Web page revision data
****************

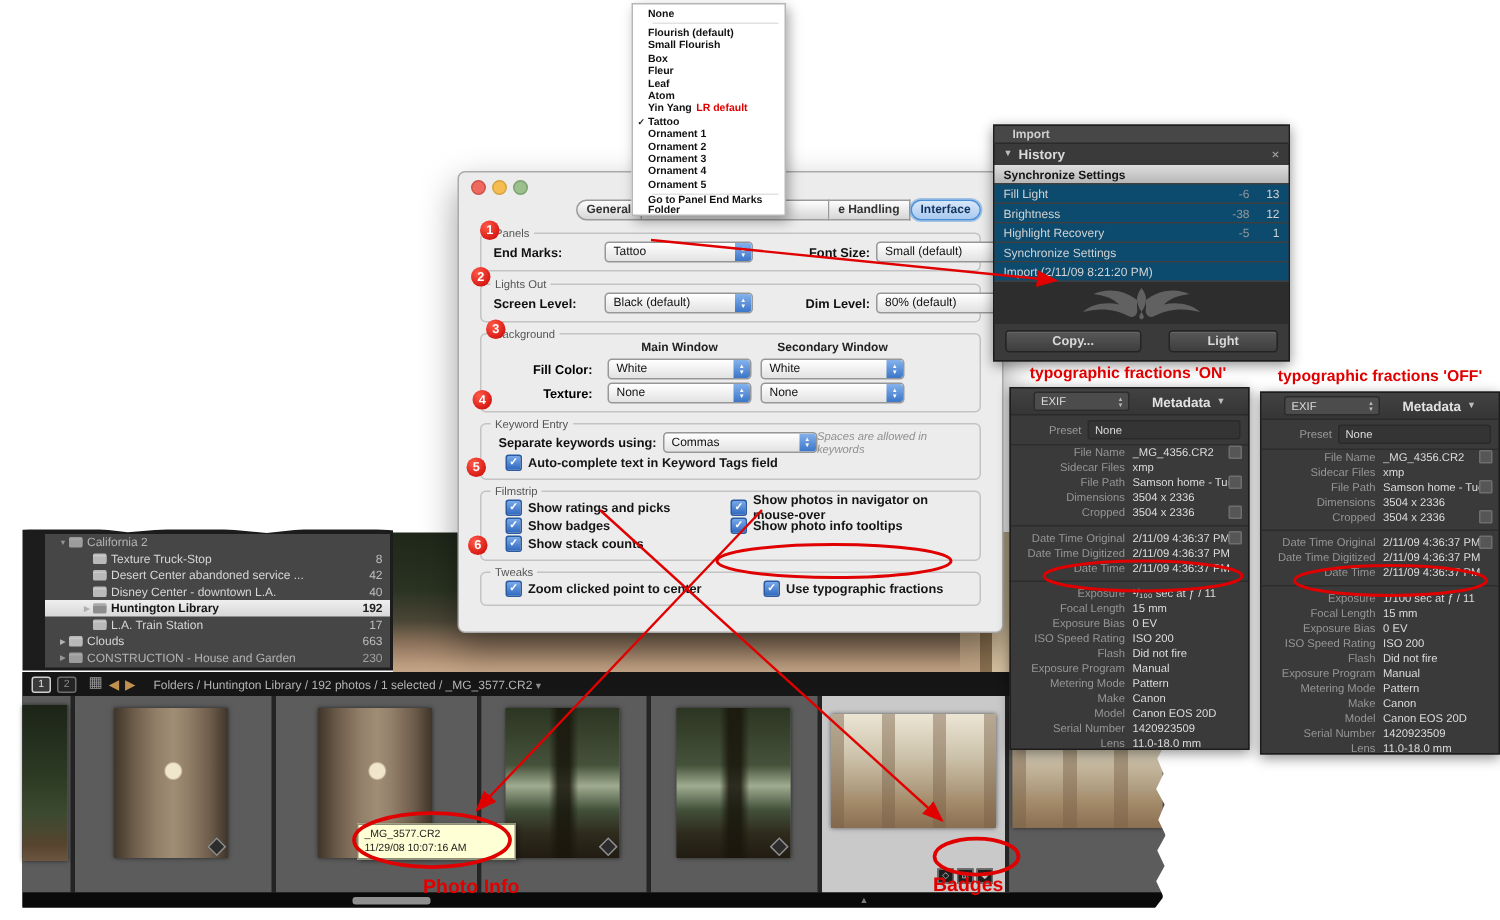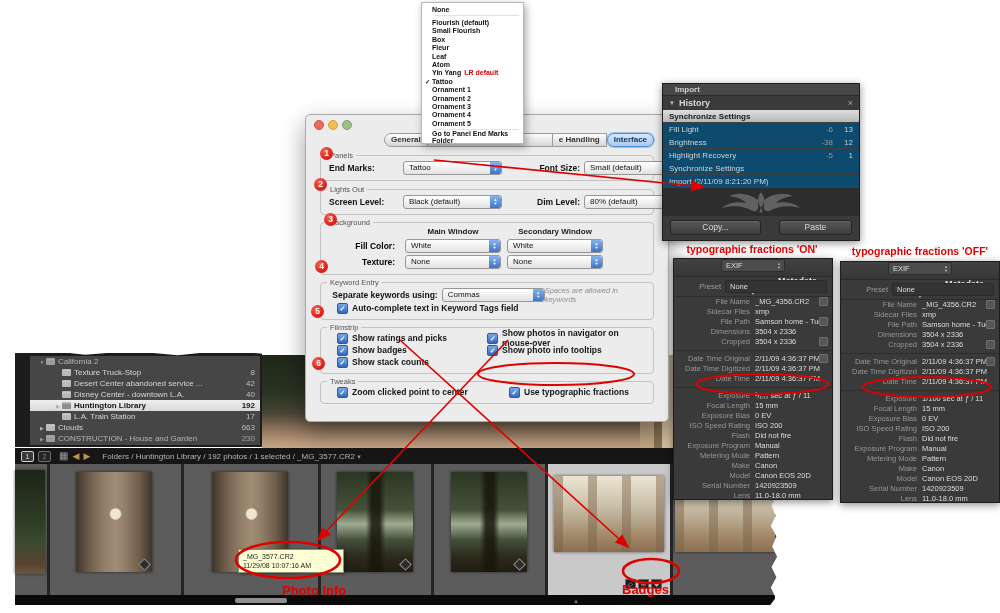"Copy..." #hbtns { font-weight: none -> bold }
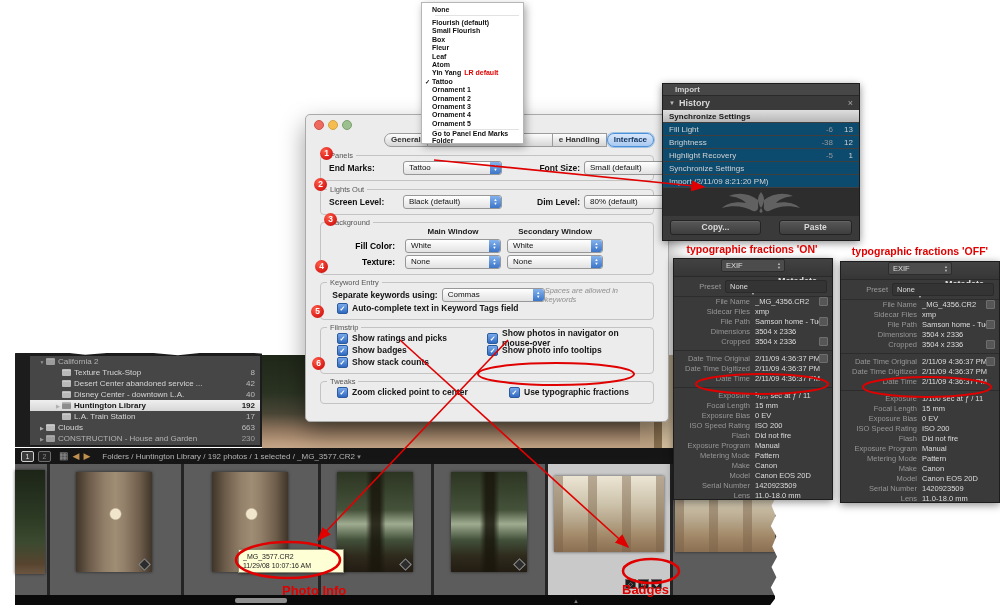"Paste" div.pbtn { text: Paste -> Light }
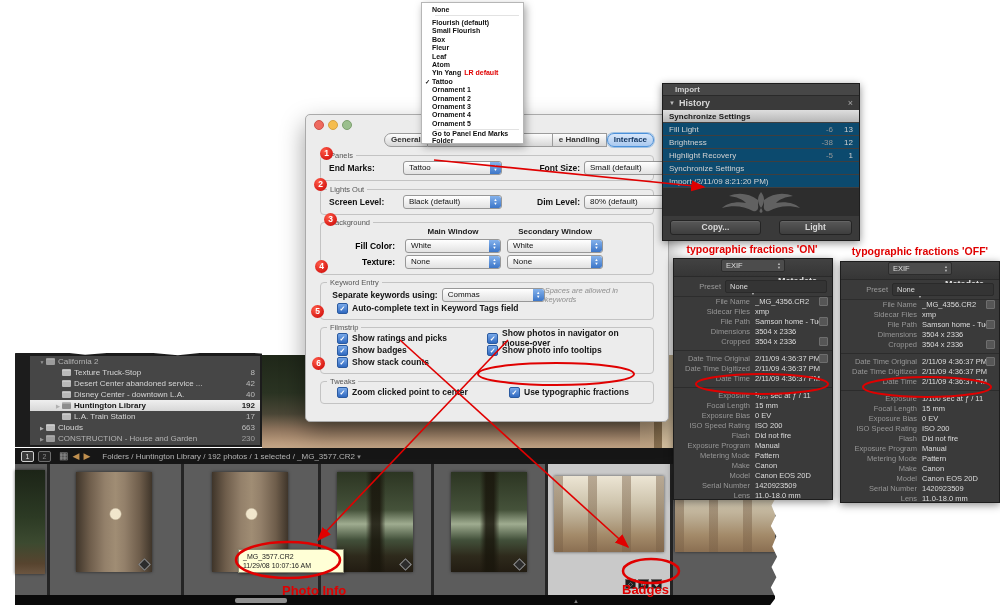"EXIF" .mhead { flex-direction: column -> none }
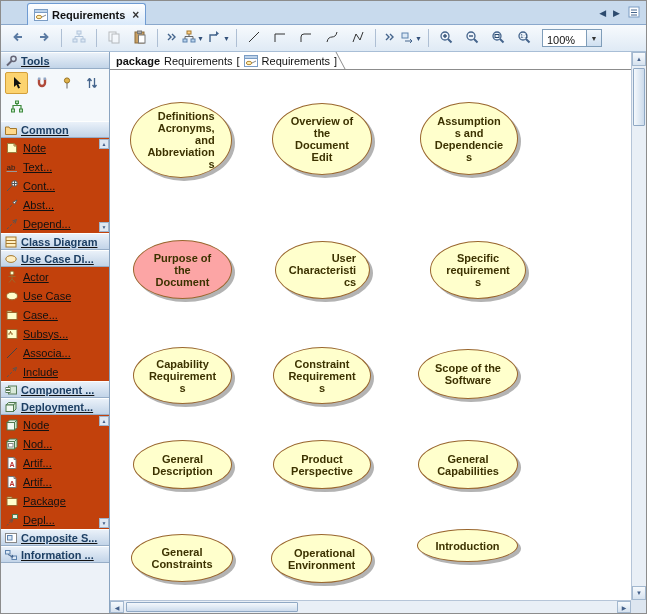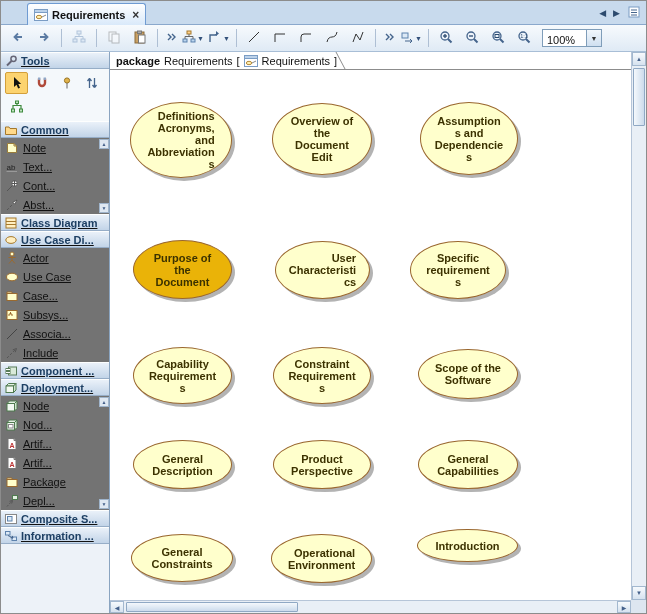"Note" .sb-items { background: #737373 -> #c2410c }
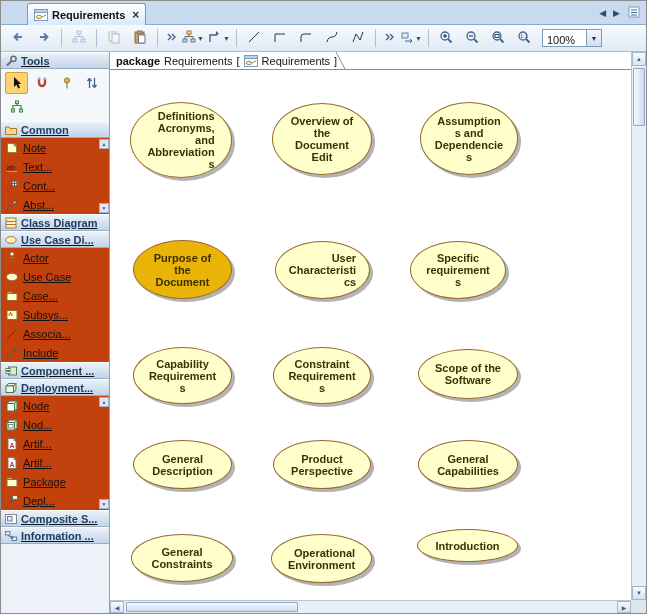"Depend..." div.sb-item { html: none -> <div> <span> <svg> <line></line> <path></path> </svg> </span> <span>Depend...</span> </div> }
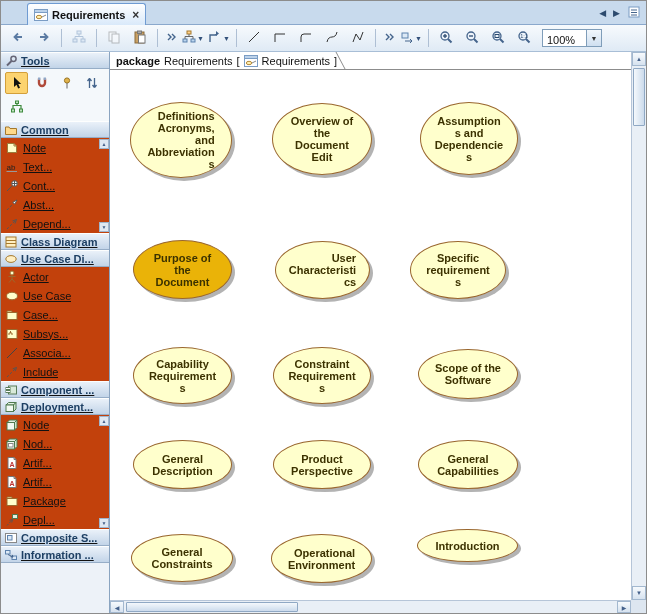"Purpose of" div.uc { background: #eab308 -> #fca5a5 }
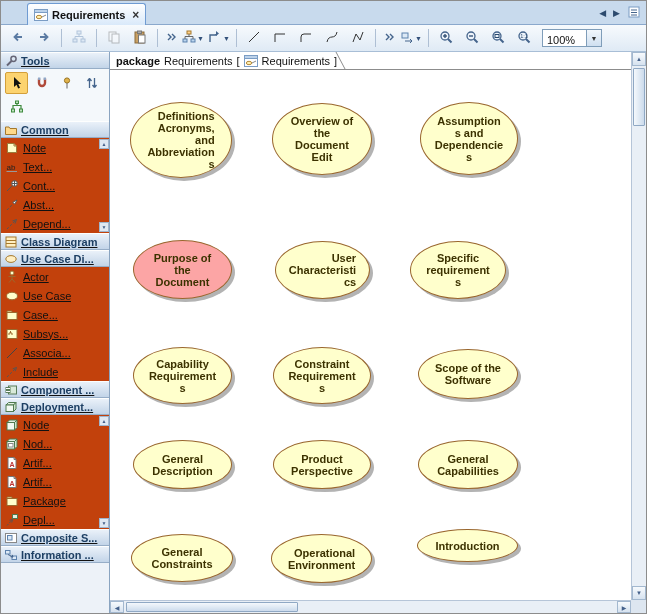"Specific" div.uc { left: 300px -> 320px }
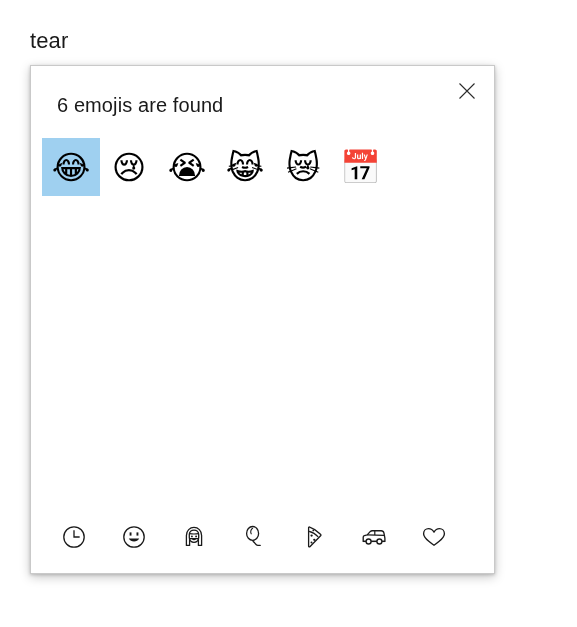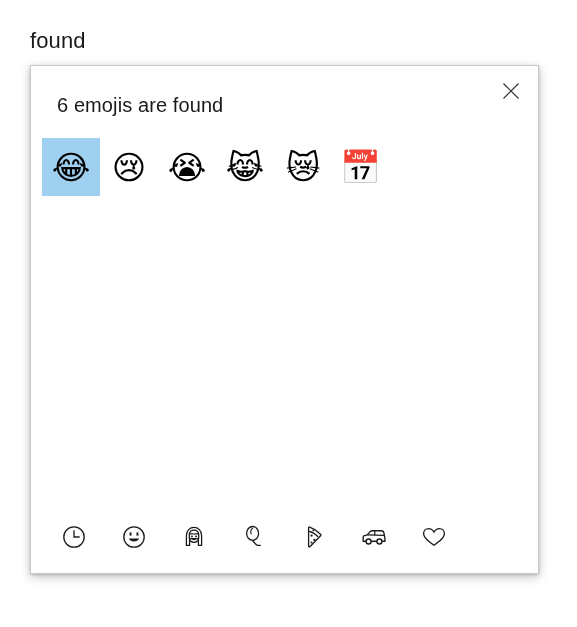"found" div { text: found -> tear }
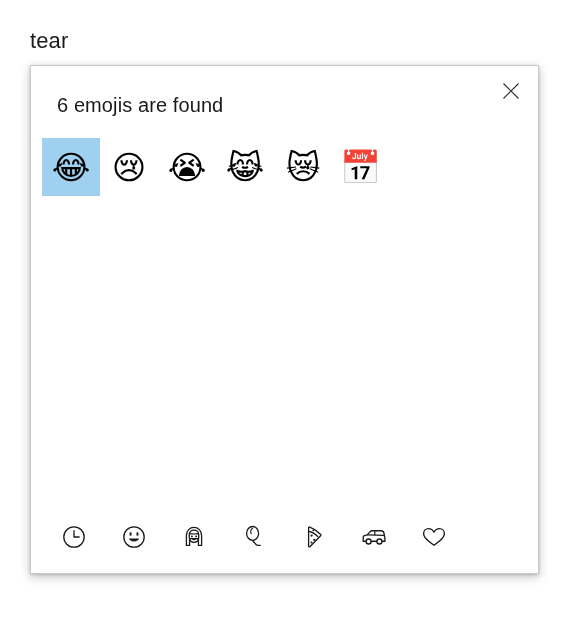"6 emojis are found" #emoji-panel { width: 509px -> 465px }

****************

# [WHAT IS REQUIRED]
Could you restate every entry above word for word, leaving out the pictures?

# [EXERCISE OUTPUT]
"Copy..." #hbtns { font-weight: none -> bold }
"Paste" div.pbtn { text: Paste -> Light }
"EXIF" .mhead { flex-direction: column -> none }
"Note" .sb-items { background: #737373 -> #c2410c }
"Depend..." div.sb-item { html: none -> <div> <span> <svg> <line></line> <path></path> </svg> </span> <span>Depend...</span> </div> }
"Purpose of" div.uc { background: #eab308 -> #fca5a5 }
"Specific" div.uc { left: 300px -> 320px }
"found" div { text: found -> tear }
"6 emojis are found" #emoji-panel { width: 509px -> 465px }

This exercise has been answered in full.